Le temps passe finalement assez vite, d’autant que d’autres raisons qui feront l’objet d’autres récits animeront ou perturberont, c’est selon le point de vue, les derniers jours de Novembre et les premiers de Décembre. Nous voici donc à quelques jours de l’échéance, un peu pris de court pour dire que tout est prêt. La première bonne nouvelle, c’est que notre chère Lise viendra passer les fêtes de Noël avec nous, encaissant 2000 kms de route pour venir tout de même. La seconde bonne nouvelle, c’est que nous maintiendrons la tradition du foie gras maison, nous rendant deux samedi de suite au marché fermier de Fredericton pour acheter un beau foie gras frais à préparer, du magret de canard et les fameuses aiguillettes à accommoder avec une délicieuse sauce au poivre vert.

En plat de résistance pour le 25 Décembre, c’est vers un grossiste en poissons et fruits de mer de la région que nous nous adressons le 23 pour revenir tout fiers, mais un peu inquiets quand même, avec un saumon entier de près de 9 livres, soit environ 4 kgs la bête.

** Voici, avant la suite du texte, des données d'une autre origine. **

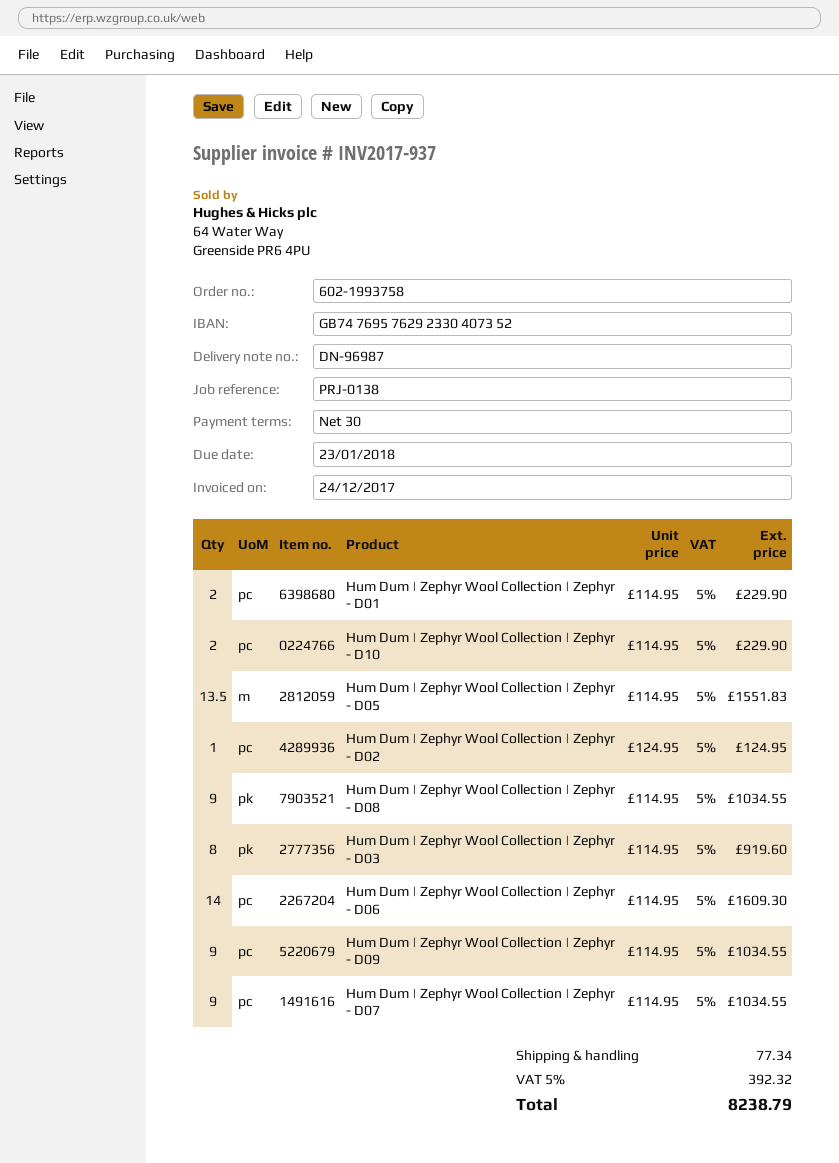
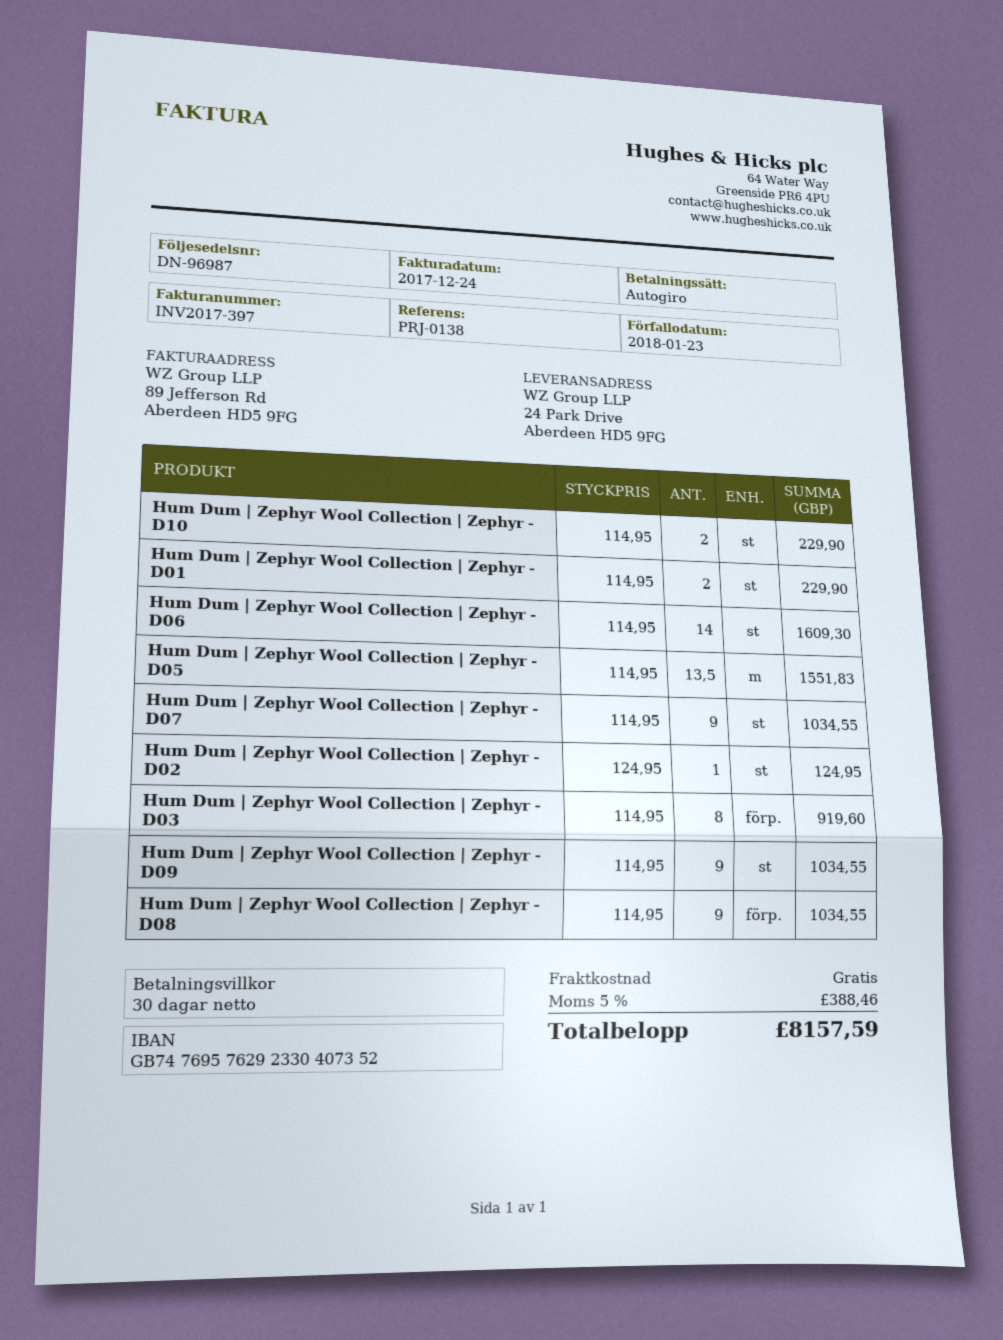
invoice number: INV2017-937 -> INV2017-397
shipping: 77.34 -> 0.00
tax: 5% = 392.32 -> 5% = 388.46
total: 8238.79 -> 8157.59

La suite nous prouvera d’ailleurs que non, il ne peut pas rentrer dans le four sans opérer une réduction préalable.

Le panorama gastronomique ne serait pas complet sans un tour fait au magasin provincial d’alcool, Alcool NB en français, NB Liquor en anglais, rayon vins effervescents, histoire de nous offrir une bouteille de champagne de France. Je sais, les puristes diront qu’un Champagne est forcément de France, mais sachant qu’on trouve ici des noix de Grenoble venant des Etats-Unis, la prudence est de mise.

Un beau réveillon sous le signe de l’amitié, des bulles, de mets délicieux, puis un matin de Noël avec l’ouverture des cadeaux. Ainsi qu’une session vidéo avec la famille outre-Atlantique pour se voir un peu en ce jour spécial.

La grande nouveauté pour nous, c’est aussi le « Boxing Day » qui se tient le 26 décembre et constitue un jour férié supplémentaire ici.

Le terme « Boxing Day » viendrait du fait que le 26 décembre, en Grande-Bretagne, les domestiques pouvaient ouvrir les présents donnés par leurs maîtres dans des boîtes.

D’autres folkloristes associent plutôt l’origine de l’expression à la distribution aux pauvres par les prêtres du contenu des troncs, des boîtes percées d’une fente où les aumônes et les offrandes étaient déposées dans les églises anglaises.

Devenue officielle au XIXe siècle en Grande-Bretagne, la tradition du « Boxing Day » est présente dans la plupart des pays du Commonwealth

http://archives.radio-canada.ca/art_de_vivre/consommation/clips/2328/

Désormais signal de départ de premier jour des soldes, on s’attendait à un bien autre sens pour le « Boxing Day », avec l’idée d’une certaine frénésie turbulente qui s’emparerait des gens en quête de la bonne affaire. En réalité, tous les magasins ou presque étaient fermés ce jour là. Par un bel après-midi d’hiver glacial mais ensoleillé, nous avons pris le chemin de Rockwood Park pour dépenser les calories plutôt que les dollars, et nous remplir les yeux de la magie de l’hiver lorsqu’il fige les lacs et les rivières.

Noël comme chaque fois passe bien vite. Le moment est intense, en cuisine, en famille, entre amis, ou loin des siens aussi. Il est piquant comme l’air glacial qui balaye la rivière Kenebecassis. Il est réconfortant comme le soleil qui réchauffe le visage et fais oublier un temps la morsure du froid.

2 réflexions sur « J’ai testé pour vous… mon premier Noël ici »

  1. Epoustouflant ce repas de Noël au Canada. Un peu de France , un peu de là bas . Magnifique !!! presque dommage de le manger. Nous avons fait plus sobre dans notre vieux pays.
    Voilà pourquoi nous regrettons encore plus le départ de tant de
    talents.
    Le bonnet de Frédéric est trop top !!!